Your task:
Reply solely with the number of lines, in the records underneath, that include the word "position".

· · · ·

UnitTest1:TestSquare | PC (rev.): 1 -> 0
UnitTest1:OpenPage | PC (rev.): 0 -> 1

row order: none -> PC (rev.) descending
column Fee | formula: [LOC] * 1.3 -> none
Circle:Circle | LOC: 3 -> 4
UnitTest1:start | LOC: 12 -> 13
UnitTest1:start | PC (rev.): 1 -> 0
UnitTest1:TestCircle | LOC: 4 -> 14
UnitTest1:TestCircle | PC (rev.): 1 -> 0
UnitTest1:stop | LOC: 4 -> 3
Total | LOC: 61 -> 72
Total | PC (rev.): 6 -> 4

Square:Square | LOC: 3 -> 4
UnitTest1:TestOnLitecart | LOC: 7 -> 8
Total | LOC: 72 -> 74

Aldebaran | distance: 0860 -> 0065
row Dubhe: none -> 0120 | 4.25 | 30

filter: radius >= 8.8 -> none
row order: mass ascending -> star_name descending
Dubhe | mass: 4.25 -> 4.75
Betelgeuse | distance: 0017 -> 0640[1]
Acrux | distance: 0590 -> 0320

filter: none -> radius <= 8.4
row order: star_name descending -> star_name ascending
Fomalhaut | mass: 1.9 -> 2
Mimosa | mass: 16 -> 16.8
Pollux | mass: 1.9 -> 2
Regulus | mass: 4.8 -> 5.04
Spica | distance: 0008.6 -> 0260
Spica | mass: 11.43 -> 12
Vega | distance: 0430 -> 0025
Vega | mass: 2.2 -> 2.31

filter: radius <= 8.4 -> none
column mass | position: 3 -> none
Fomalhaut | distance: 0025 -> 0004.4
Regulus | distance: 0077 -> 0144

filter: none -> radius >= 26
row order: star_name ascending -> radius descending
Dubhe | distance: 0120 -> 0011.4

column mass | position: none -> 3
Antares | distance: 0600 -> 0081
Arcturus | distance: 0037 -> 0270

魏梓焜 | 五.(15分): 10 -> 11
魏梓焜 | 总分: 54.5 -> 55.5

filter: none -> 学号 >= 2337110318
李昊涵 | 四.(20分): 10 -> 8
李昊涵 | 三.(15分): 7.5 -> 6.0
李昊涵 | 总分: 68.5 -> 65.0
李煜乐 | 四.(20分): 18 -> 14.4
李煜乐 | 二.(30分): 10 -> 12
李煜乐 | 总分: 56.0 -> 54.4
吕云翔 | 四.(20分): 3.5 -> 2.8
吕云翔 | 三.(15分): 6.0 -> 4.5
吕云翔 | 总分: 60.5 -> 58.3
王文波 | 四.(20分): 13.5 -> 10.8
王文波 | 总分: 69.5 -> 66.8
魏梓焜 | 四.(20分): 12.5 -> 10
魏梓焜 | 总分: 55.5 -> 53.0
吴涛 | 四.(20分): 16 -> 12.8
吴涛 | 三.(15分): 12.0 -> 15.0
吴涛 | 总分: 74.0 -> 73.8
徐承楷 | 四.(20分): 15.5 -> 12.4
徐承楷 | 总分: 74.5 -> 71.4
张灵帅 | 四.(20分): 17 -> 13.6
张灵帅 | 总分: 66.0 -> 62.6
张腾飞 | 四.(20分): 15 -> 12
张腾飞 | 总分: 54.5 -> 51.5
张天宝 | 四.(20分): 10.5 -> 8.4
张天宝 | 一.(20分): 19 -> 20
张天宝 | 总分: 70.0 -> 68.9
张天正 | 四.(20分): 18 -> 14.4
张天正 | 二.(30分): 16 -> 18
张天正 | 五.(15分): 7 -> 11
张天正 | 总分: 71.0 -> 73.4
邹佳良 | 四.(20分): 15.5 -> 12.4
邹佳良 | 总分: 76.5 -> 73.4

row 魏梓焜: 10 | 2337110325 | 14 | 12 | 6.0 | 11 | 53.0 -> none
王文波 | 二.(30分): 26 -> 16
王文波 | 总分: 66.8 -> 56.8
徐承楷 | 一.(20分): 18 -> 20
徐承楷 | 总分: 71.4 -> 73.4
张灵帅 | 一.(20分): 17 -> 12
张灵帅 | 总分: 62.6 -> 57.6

· · · ·

Finished exercise:
2